I’ve also found many hair stylists I’ve worked with by looking at the credits in the publications I’ve worked with. Be sure to compliment them for their work and note why you would love to work with them.

Finally, you’ll find quite a few hair stylists using Model Mayhem and other social media platforms likeInstagram, Facebook and Twitter. A quick search of the hashtag #hairstylist will point you in the right direction.Read more at:www.marieaustralia.com/orange-formal-dresses | www.marieaustralia.com/purple-formal-dresses
Fashion / Dutch-filipino Fashion Show To Cap ‘MFF Now’ by greentrends: 9:18am On Oct 20, 2016
For the very first time the Embassy of the Kingdom of the Netherlands will take part in a grand fashion event in the country that will showcase the collaborative work of Dutch and Filipino designers to cap the ongoing “Manila Fashion Festival Now” on October 27.
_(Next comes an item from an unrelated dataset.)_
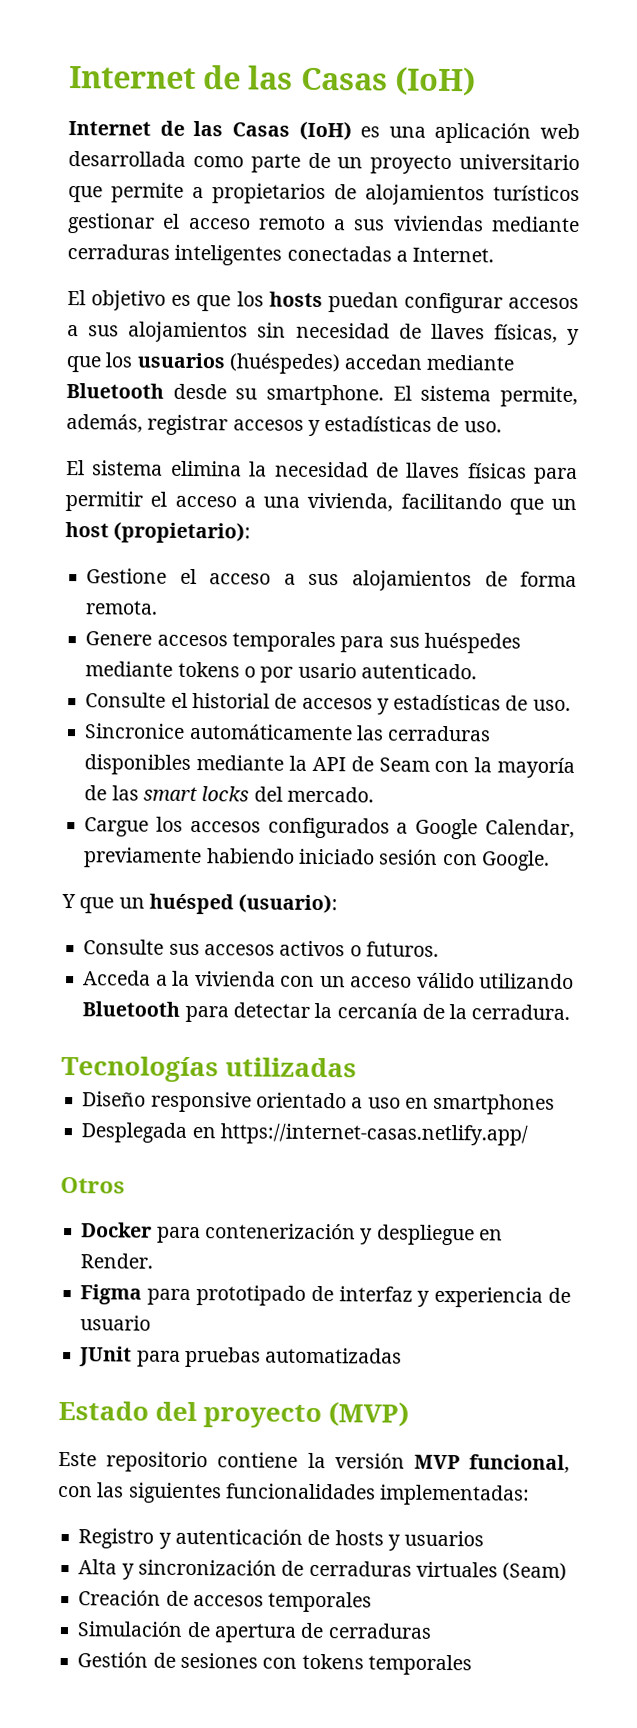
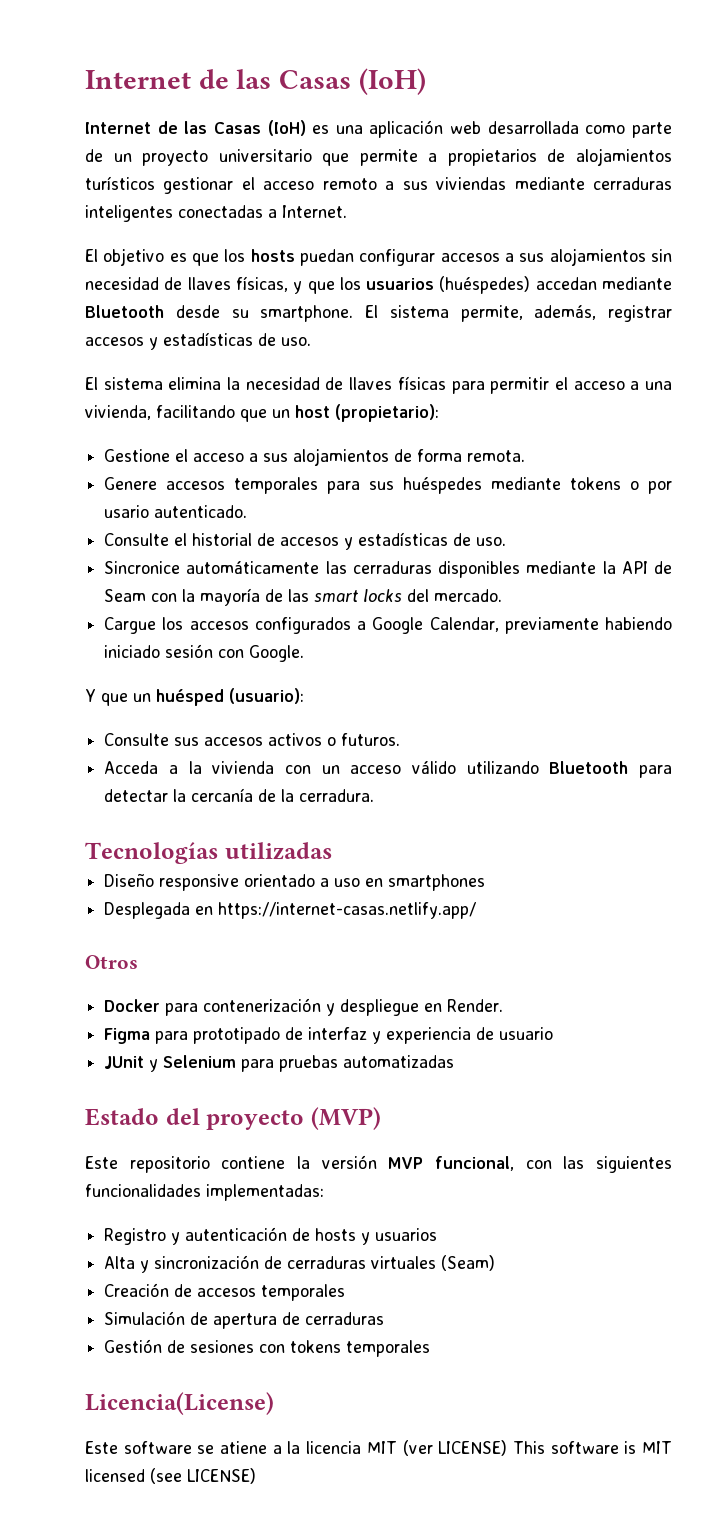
- JUnit para pruebas automatizadas
+ JUnit y Selenium para pruebas automatizadas
+ Licencia(License)
+ Este software se atiene a la licencia MIT (ver LICENSE) This software is MIT licensed (see LICENSE)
To be held at the New World Makati Hotel, the fashion show is likewise the culminating event of a fashion exchange program that has been part of the anniversary celebrations of 65 years of diplomatic ties, and 150 years of consular ties between the Philippines and the Netherlands.

Launched in February, the anniversary celebrations, themed “Inspire Innovation: Leading Sustainable Innovations toward a Progressive World,” highlight the importance of new solutions for sustainable development while capitalizing on the common interests of Dutch and Filipinos.

“This collaboration between the talented fashion designers from the Philippines and the Netherlands provides an amazing opportunity to pave the way for sustainable fashion to be weaved into the future of design,” shares Netherlands Ambassador to the Philippines Marion Derckx.

As part of the program, the Dutch participants Zena Ankersmit, Britta Bentele, and Loes van Nijnatten flew to the Philippines in April to attend design workshops and visit embroidery centers in Lumban, Quezon and Tagaytay and handpick fabrics in Divisoria. Then in July, Filipina participants Nina Gatan, Damaris Chua, and Riza Bulawan visited the Netherlands to immerse themselves in Dutch fashion and witness one of Europe’s most prestigious fashion events, the Amsterdam Fashion Week.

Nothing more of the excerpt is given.